– Я не понимаю вас, – сказал Корнуолл.

– Смотрите. – Джонс подошел к столу, вынул из одной шкатулки пачку тонких квадратиков и разложил их на столешнице. – Вот это фотографии. Не рисунки, не картины, а фотографии. Ну, взгляните же.

Корнуолл наклонился над столом, стараясь не прикасаться к так называемым фотографиям. Он увидел красочные рисунки – изображения брауни, гоблинов, троллей, танцующих на зеленой лужайке фей; увидел гнусную ухмыляющуюся тварь – должно быть, адского пса – и двухэтажный дом на вершине холма, с каменным мостом на переднем плане. Он осторожно притронулся к изображению дома, потом, желая получше рассмотреть, поднес его к глазам.

– Дом Ведьмы, – сказал Джонс.

– Но это же картины, – проговорил Корнуолл, – миниатюры. При дворе обретаются множество художников, которые пробавляются тем, что делают подобные рисунки для часословов. Причем они обводят их рамками, в которые заключают цветы, птиц, насекомых или какой-нибудь причудливый узор, что, на мой взгляд, придает им прелести. На то, чтобы нарисовать такую миниатюру, уходит много времени, но художники жертвуют им ради достижения совершенства.

– Приглядитесь повнимательнее. Вы видите хоть один мазок кисти?

– Ну и что? – упорствовал Корнуолл. – В миниатюрах тоже не заметно каких-либо мазков. На то человек и художник, чтобы создавать шедевры, которые возникают как бы сами по себе. И все же разница чувствуется.

– Еще бы ей не чувствоваться! Я пользуюсь этим аппаратом, – Джонс похлопал ладонью по странному черному предмету, лежавшему на столе, – и другими подручными средствами. Я навожу его и нажимаю на кнопку, которая открывает затвор объектива и пропускает свет на обработанную специальным составом пленку. Таким образом я получаю фотографии того, что вижу перед собой. Они гораздо точнее тех изображений, которые мы воспринимаем глазами.

– Колдовство, – пробормотал Корнуолл.

– Ну вот, опять, – огорчился Джонс. – Говорю вам, здесь не больше колдовства, чем в мопеде. Это наука. Технология. Способ, вернее, различные способы что-то делать.

– Наукой может быть философия, и ничто иное, – возразил Корнуолл. – Она стремится познать и описать Вселенную. С ее помощью ваших аппаратов не изготовишь.

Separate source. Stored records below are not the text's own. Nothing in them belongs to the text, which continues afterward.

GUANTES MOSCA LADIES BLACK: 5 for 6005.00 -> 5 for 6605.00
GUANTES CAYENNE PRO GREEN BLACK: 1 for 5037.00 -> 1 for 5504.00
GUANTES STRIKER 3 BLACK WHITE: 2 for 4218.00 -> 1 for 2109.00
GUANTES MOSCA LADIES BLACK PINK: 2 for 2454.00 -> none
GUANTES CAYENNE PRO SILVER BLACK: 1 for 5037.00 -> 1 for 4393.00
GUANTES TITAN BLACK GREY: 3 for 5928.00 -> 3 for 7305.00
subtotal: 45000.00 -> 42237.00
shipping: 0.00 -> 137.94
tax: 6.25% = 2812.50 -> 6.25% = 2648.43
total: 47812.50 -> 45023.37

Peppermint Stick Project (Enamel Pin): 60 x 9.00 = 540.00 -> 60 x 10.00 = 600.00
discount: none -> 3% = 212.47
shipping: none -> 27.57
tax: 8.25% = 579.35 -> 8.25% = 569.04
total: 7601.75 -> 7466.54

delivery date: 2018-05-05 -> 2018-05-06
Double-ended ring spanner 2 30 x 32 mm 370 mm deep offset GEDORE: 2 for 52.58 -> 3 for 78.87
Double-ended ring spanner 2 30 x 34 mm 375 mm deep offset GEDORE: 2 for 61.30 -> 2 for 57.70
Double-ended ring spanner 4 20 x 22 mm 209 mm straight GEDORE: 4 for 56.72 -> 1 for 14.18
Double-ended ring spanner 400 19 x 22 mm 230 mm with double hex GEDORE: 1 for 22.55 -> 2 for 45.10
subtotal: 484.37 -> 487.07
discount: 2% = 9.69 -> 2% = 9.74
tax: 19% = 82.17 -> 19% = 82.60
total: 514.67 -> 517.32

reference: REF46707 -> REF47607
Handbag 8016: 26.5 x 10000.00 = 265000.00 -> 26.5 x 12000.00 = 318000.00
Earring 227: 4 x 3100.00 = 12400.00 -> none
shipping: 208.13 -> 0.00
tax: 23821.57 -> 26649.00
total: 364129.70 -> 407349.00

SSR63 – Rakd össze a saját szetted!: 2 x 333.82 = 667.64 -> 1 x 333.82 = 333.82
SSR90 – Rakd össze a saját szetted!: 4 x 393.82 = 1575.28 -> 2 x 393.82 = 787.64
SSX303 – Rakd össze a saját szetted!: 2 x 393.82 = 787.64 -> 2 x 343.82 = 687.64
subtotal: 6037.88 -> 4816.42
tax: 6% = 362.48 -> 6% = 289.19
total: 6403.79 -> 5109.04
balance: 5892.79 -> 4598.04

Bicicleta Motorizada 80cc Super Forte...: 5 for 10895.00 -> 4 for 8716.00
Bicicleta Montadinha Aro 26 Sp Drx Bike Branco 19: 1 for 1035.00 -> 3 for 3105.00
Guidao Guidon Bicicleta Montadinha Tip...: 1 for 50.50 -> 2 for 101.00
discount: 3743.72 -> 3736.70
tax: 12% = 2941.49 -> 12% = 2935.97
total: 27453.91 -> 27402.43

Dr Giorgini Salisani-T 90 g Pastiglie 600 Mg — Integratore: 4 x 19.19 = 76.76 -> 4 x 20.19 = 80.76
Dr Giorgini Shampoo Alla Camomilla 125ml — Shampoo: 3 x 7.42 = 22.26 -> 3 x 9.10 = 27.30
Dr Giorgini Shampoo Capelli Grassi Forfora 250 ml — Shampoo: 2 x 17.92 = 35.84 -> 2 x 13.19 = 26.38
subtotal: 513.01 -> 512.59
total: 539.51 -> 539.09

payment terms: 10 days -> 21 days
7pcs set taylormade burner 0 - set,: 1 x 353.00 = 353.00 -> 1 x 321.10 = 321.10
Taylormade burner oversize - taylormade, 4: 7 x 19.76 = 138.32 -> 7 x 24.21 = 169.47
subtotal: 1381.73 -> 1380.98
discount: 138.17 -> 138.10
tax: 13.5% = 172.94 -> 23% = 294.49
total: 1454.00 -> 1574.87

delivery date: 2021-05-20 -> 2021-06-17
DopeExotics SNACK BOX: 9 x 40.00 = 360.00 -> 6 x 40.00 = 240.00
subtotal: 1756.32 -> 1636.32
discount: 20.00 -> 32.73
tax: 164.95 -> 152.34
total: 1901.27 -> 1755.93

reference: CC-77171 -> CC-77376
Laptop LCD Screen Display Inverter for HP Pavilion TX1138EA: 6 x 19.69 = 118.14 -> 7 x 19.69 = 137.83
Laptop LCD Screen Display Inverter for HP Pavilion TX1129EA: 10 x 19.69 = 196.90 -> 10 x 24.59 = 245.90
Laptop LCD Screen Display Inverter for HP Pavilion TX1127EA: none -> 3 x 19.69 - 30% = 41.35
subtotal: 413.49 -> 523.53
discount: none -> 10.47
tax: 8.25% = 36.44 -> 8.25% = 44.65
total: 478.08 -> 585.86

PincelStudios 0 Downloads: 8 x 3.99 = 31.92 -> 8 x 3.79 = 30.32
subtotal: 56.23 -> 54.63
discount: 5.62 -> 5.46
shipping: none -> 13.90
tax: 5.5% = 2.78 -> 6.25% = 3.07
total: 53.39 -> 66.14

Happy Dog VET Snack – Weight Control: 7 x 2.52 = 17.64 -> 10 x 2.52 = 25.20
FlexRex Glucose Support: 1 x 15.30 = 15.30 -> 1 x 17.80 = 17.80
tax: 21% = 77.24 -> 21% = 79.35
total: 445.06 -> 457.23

Остается только колдовство.

– Где же непредубежденность, которой вы похвалялись? – усмехнулся Джонс.

Корнуолл уронил фотографии на пол и стиснул кулаки.

– Вы привели меня сюда, чтобы насмехаться надо мной, – проговорил он; в его голосе слышались раздражение и печаль. – Вы хотели унизить меня, доказать свое превосходство. Зачем? И для чего вы лжете?

– Вы ошибаетесь, – мягко произнес Джонс, – честное слово, вы ошибаетесь. Я искал вашего понимания. Появившись здесь, я попробовал объясниться с маленьким народцем, даже со Сплетником, несмотря на его косность и неразумие. Я пытался растолковать им, что тут нет и намека на колдовство, что никакой я не чародей, но они отказывались меня слушать. И мало-помалу я пришел к убеждению, что оно и к лучшему, и бросил свои попытки. Но по какой-то причине, которая не ясна и мне самому, я должен найти того, кто хотя бы выслушает меня. Встретив вас, я решил, что раз вы книжник, то вполне мне подходите. Видите ли, мне необходимо излить кому-то душу. Признаться, я где-то даже презираю себя за то, что вынужден прикидываться невесть кем.

– Так кто же вы на самом деле? – спросил Корнуолл. – Кто, если не чародей?

– Человек, – ответил Джонс. – Обыкновенный человек, такой же, как вы, только из другого мира.

– Из какого другого? – буркнул Корнуолл. – Мир – один-единственный, других не существует. Или вы подразумеваете Царство Небесное? Если так, то скажу откровенно: что-то мне не верится, что вы явились оттуда.